◆ **Version difference data**

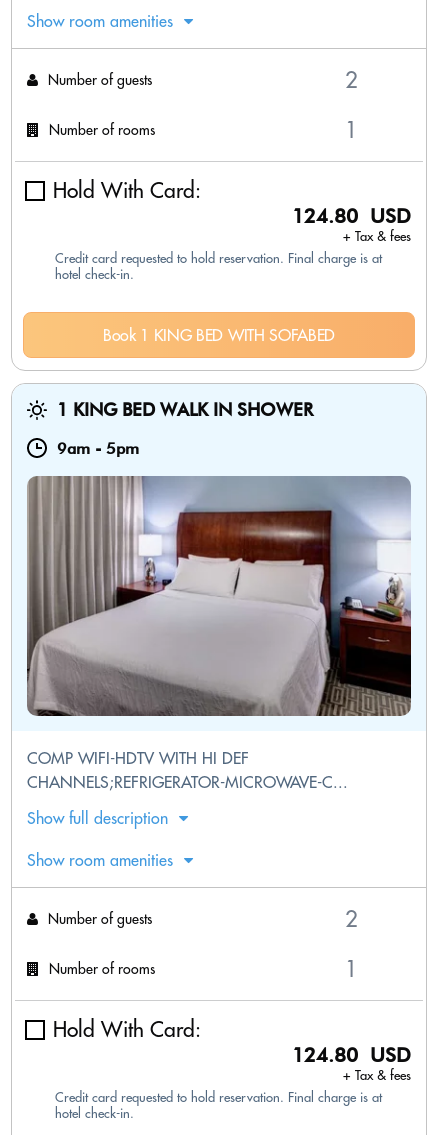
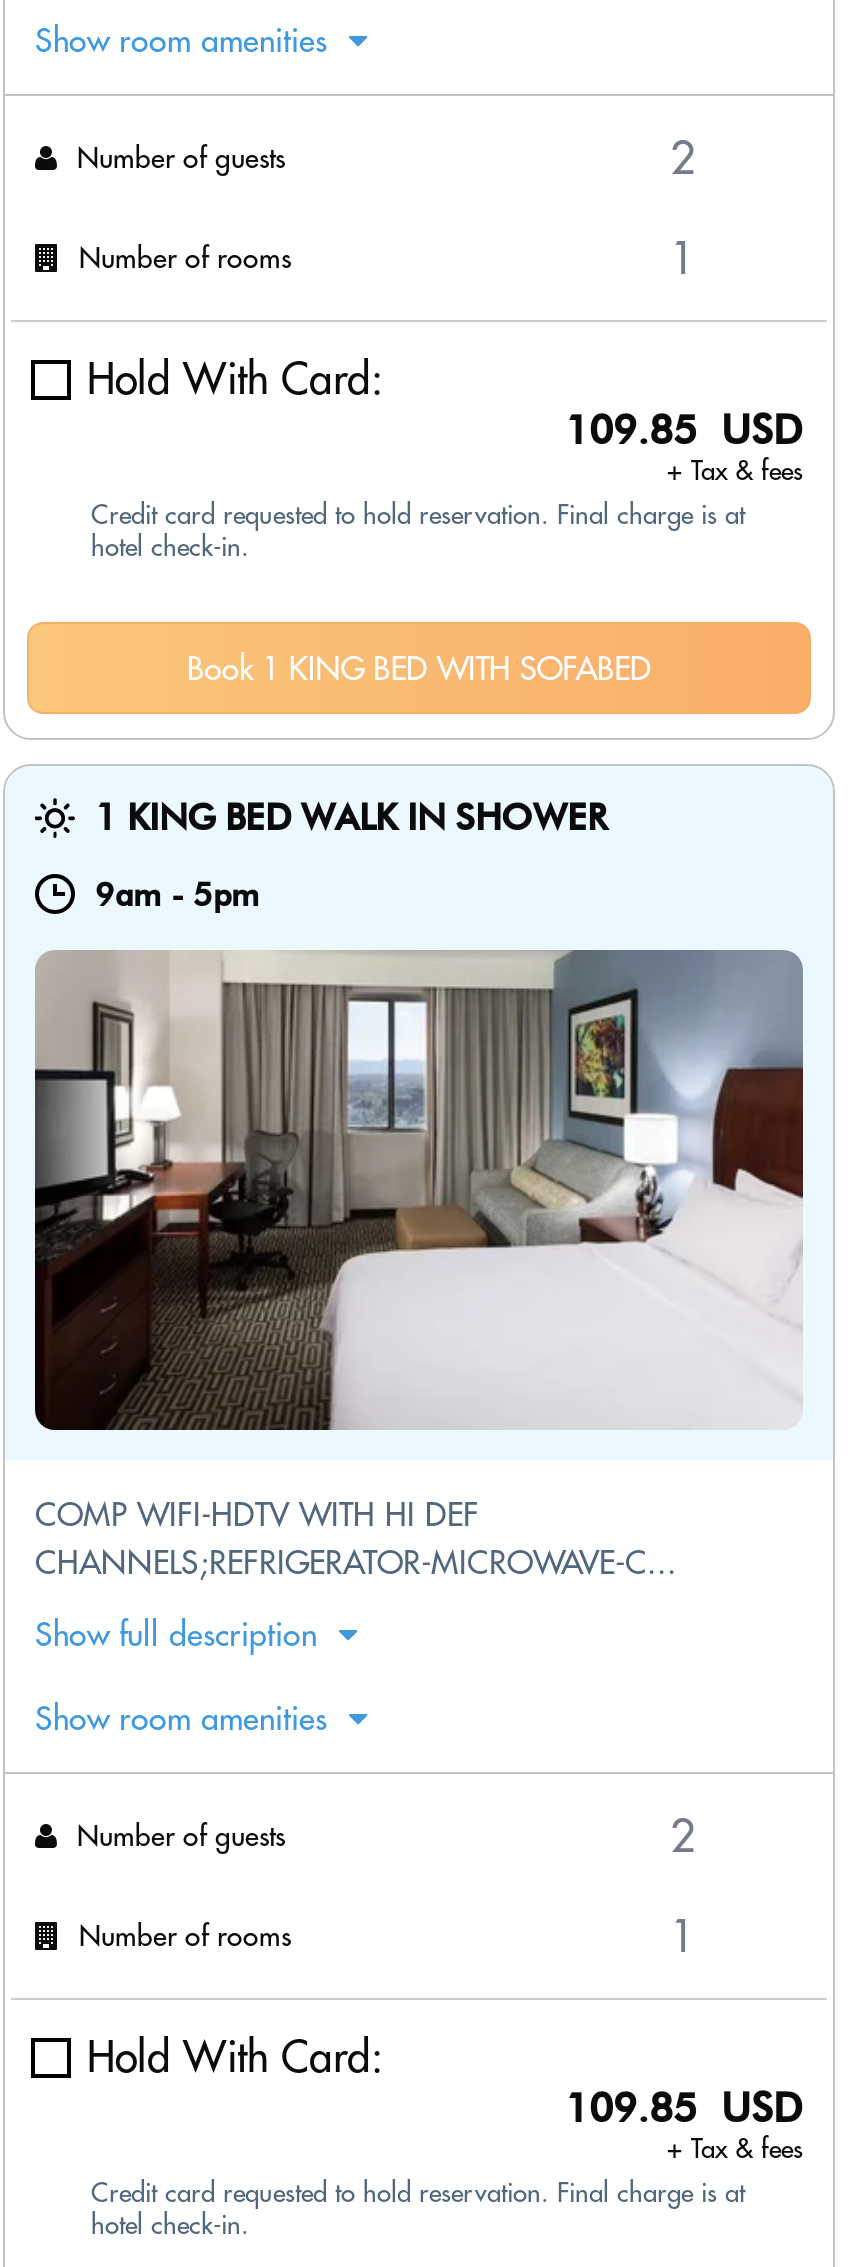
[292,204,411,228] 124.80 USD -> [565,406,803,454] 109.85 USD
[27,476,412,717] [image] -> [35,950,805,1430] [image]
[292,1043,411,1067] 124.80 USD -> [565,2084,803,2132] 109.85 USD

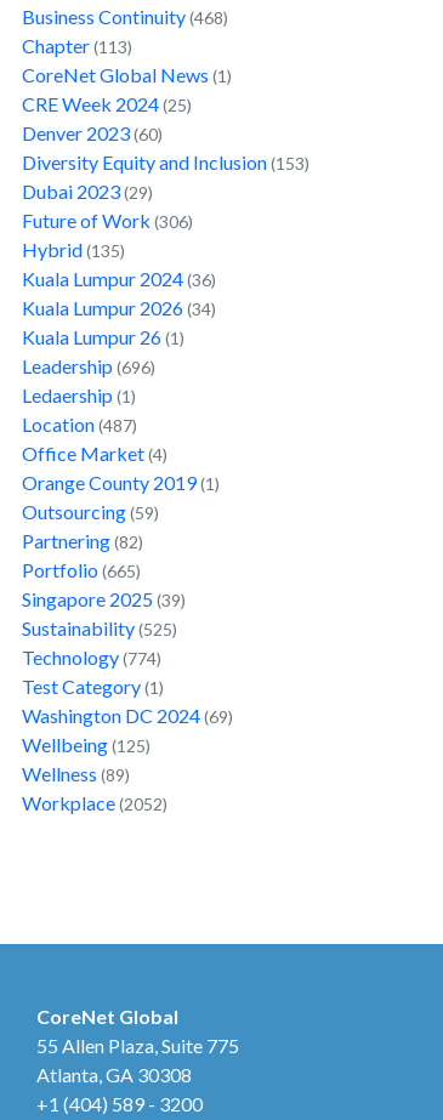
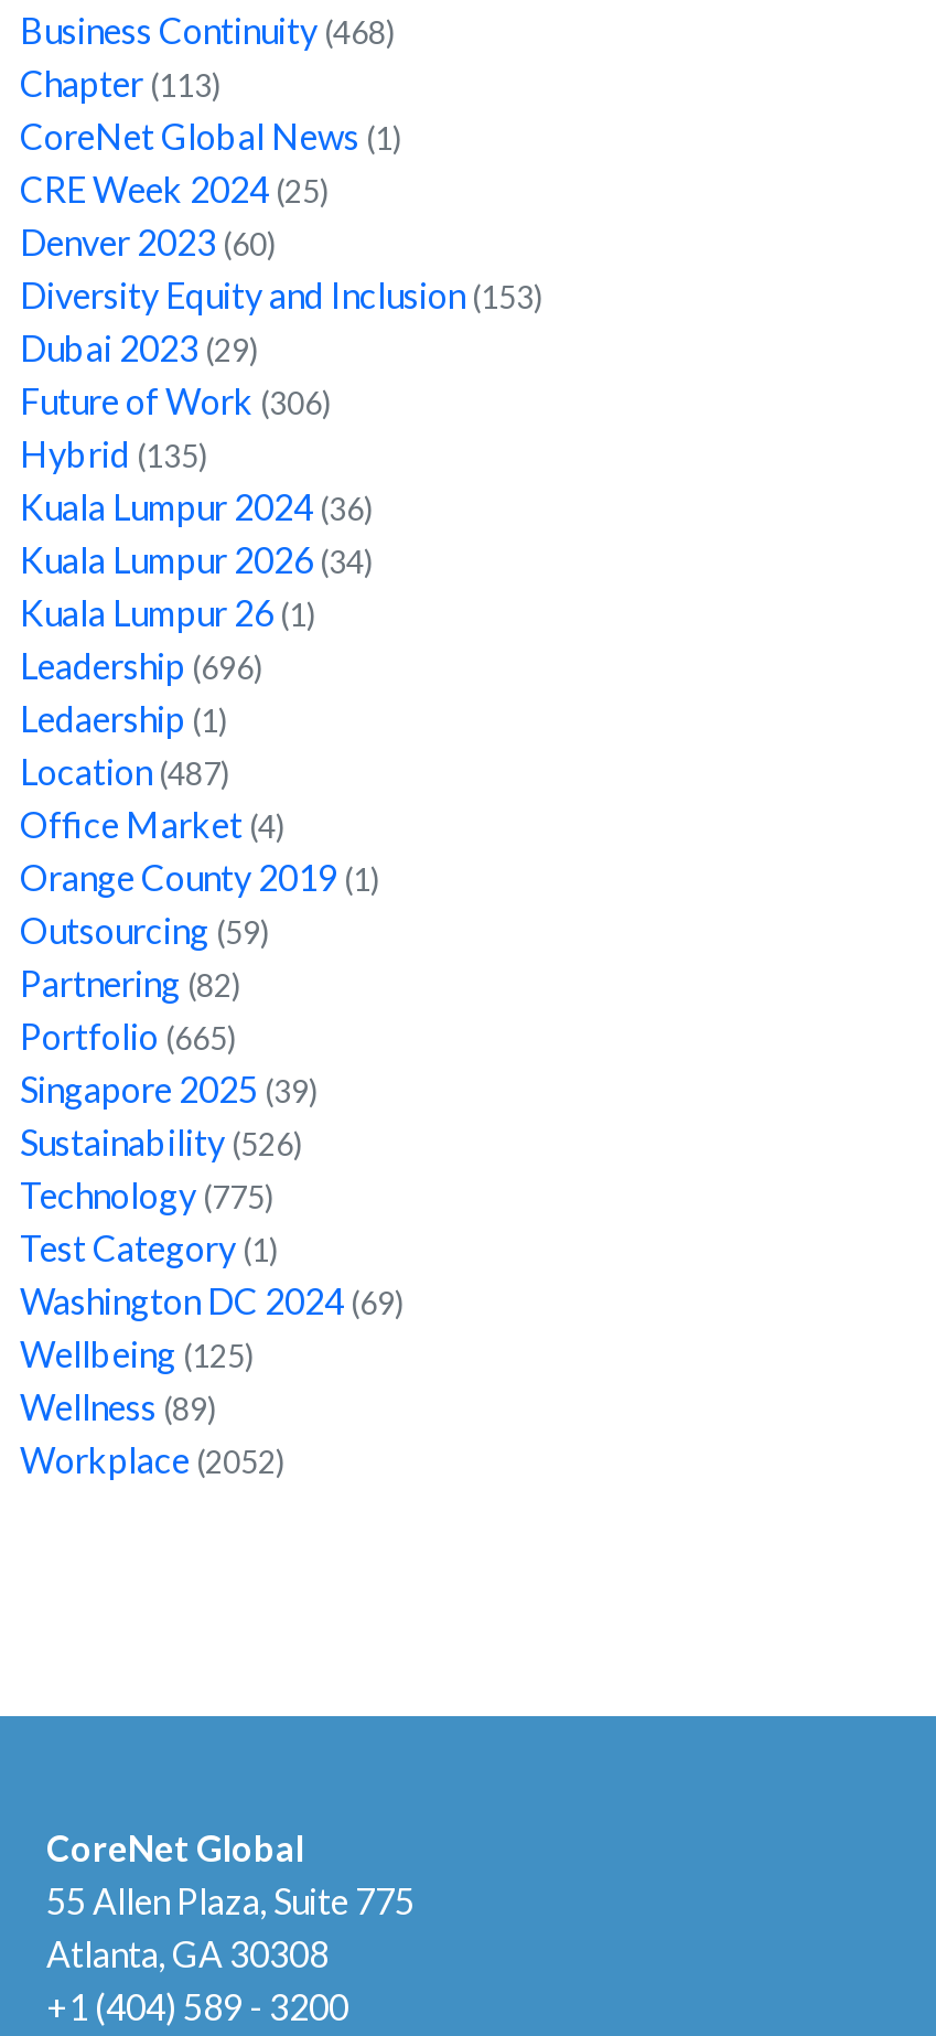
[22,616,177,639] Sustainability (525) -> [20,1121,302,1162] Sustainability (526)
[22,646,161,669] Technology (774) -> [20,1174,273,1215] Technology (775)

◆ **REQUIRED ACTION**
Repeat the records above verbatim, with no pictures in the result.

◆ **TASK OUTPUT**
[292,204,411,228] 124.80 USD -> [565,406,803,454] 109.85 USD
[27,476,412,717] [image] -> [35,950,805,1430] [image]
[292,1043,411,1067] 124.80 USD -> [565,2084,803,2132] 109.85 USD

[22,616,177,639] Sustainability (525) -> [20,1121,302,1162] Sustainability (526)
[22,646,161,669] Technology (774) -> [20,1174,273,1215] Technology (775)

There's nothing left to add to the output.